Each entry must appear in the answer exactly as given.

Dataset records
-- Opening Marker --

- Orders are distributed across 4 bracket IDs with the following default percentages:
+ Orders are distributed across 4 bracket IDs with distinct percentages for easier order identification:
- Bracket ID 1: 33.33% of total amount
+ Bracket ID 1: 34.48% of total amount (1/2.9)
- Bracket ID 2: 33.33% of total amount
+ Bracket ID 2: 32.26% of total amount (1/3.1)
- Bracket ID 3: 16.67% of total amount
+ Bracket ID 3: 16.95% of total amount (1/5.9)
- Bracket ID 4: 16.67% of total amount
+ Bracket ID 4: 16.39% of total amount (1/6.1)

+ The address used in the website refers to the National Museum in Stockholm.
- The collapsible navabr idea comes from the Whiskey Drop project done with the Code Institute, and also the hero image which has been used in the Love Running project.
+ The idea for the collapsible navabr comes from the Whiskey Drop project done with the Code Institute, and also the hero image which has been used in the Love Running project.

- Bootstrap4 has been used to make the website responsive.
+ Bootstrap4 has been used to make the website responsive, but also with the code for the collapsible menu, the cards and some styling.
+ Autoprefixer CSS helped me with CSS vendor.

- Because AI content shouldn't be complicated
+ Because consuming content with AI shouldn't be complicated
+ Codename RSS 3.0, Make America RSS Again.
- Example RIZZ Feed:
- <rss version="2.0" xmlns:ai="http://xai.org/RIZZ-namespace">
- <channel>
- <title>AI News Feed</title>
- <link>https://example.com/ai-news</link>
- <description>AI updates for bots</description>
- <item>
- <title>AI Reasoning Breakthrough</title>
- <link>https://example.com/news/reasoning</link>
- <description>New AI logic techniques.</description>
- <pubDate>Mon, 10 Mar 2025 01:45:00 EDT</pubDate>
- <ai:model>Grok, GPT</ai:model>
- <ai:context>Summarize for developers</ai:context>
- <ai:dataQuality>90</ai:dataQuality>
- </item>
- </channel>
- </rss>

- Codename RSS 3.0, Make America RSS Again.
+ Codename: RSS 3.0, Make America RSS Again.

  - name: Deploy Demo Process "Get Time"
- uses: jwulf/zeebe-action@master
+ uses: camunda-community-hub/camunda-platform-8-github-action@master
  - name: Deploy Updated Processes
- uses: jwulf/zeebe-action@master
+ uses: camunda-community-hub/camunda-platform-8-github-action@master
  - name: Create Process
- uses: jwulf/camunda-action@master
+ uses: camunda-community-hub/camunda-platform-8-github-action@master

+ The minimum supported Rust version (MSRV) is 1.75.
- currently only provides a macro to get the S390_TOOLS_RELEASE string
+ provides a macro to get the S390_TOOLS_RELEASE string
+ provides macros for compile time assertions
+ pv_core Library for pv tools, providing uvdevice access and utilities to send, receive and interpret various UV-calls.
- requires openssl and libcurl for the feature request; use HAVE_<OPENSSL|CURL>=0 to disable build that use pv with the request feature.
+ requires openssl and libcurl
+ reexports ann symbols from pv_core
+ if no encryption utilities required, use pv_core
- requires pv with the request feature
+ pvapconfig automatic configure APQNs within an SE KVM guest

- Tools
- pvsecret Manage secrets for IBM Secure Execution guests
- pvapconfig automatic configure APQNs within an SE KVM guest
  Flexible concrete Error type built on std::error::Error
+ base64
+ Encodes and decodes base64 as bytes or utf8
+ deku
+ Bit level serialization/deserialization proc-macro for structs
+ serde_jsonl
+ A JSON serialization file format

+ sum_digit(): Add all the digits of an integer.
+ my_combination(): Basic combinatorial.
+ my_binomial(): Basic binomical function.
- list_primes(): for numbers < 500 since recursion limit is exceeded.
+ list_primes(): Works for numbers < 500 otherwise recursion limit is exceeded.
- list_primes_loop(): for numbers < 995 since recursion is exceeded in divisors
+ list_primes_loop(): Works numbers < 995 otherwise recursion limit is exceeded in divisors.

-- Closing Marker --

■ Answer to this exercise:
- Orders are distributed across 4 bracket IDs with the following default percentages:
+ Orders are distributed across 4 bracket IDs with distinct percentages for easier order identification:
- Bracket ID 1: 33.33% of total amount
+ Bracket ID 1: 34.48% of total amount (1/2.9)
- Bracket ID 2: 33.33% of total amount
+ Bracket ID 2: 32.26% of total amount (1/3.1)
- Bracket ID 3: 16.67% of total amount
+ Bracket ID 3: 16.95% of total amount (1/5.9)
- Bracket ID 4: 16.67% of total amount
+ Bracket ID 4: 16.39% of total amount (1/6.1)

+ The address used in the website refers to the National Museum in Stockholm.
- The collapsible navabr idea comes from the Whiskey Drop project done with the Code Institute, and also the hero image which has been used in the Love Running project.
+ The idea for the collapsible navabr comes from the Whiskey Drop project done with the Code Institute, and also the hero image which has been used in the Love Running project.

- Bootstrap4 has been used to make the website responsive.
+ Bootstrap4 has been used to make the website responsive, but also with the code for the collapsible menu, the cards and some styling.
+ Autoprefixer CSS helped me with CSS vendor.

- Because AI content shouldn't be complicated
+ Because consuming content with AI shouldn't be complicated
+ Codename RSS 3.0, Make America RSS Again.
- Example RIZZ Feed:
- <rss version="2.0" xmlns:ai="http://xai.org/RIZZ-namespace">
- <channel>
- <title>AI News Feed</title>
- <link>https://example.com/ai-news</link>
- <description>AI updates for bots</description>
- <item>
- <title>AI Reasoning Breakthrough</title>
- <link>https://example.com/news/reasoning</link>
- <description>New AI logic techniques.</description>
- <pubDate>Mon, 10 Mar 2025 01:45:00 EDT</pubDate>
- <ai:model>Grok, GPT</ai:model>
- <ai:context>Summarize for developers</ai:context>
- <ai:dataQuality>90</ai:dataQuality>
- </item>
- </channel>
- </rss>

- Codename RSS 3.0, Make America RSS Again.
+ Codename: RSS 3.0, Make America RSS Again.

  - name: Deploy Demo Process "Get Time"
- uses: jwulf/zeebe-action@master
+ uses: camunda-community-hub/camunda-platform-8-github-action@master
  - name: Deploy Updated Processes
- uses: jwulf/zeebe-action@master
+ uses: camunda-community-hub/camunda-platform-8-github-action@master
  - name: Create Process
- uses: jwulf/camunda-action@master
+ uses: camunda-community-hub/camunda-platform-8-github-action@master

+ The minimum supported Rust version (MSRV) is 1.75.
- currently only provides a macro to get the S390_TOOLS_RELEASE string
+ provides a macro to get the S390_TOOLS_RELEASE string
+ provides macros for compile time assertions
+ pv_core Library for pv tools, providing uvdevice access and utilities to send, receive and interpret various UV-calls.
- requires openssl and libcurl for the feature request; use HAVE_<OPENSSL|CURL>=0 to disable build that use pv with the request feature.
+ requires openssl and libcurl
+ reexports ann symbols from pv_core
+ if no encryption utilities required, use pv_core
- requires pv with the request feature
+ pvapconfig automatic configure APQNs within an SE KVM guest

- Tools
- pvsecret Manage secrets for IBM Secure Execution guests
- pvapconfig automatic configure APQNs within an SE KVM guest
  Flexible concrete Error type built on std::error::Error
+ base64
+ Encodes and decodes base64 as bytes or utf8
+ deku
+ Bit level serialization/deserialization proc-macro for structs
+ serde_jsonl
+ A JSON serialization file format

+ sum_digit(): Add all the digits of an integer.
+ my_combination(): Basic combinatorial.
+ my_binomial(): Basic binomical function.
- list_primes(): for numbers < 500 since recursion limit is exceeded.
+ list_primes(): Works for numbers < 500 otherwise recursion limit is exceeded.
- list_primes_loop(): for numbers < 995 since recursion is exceeded in divisors
+ list_primes_loop(): Works numbers < 995 otherwise recursion limit is exceeded in divisors.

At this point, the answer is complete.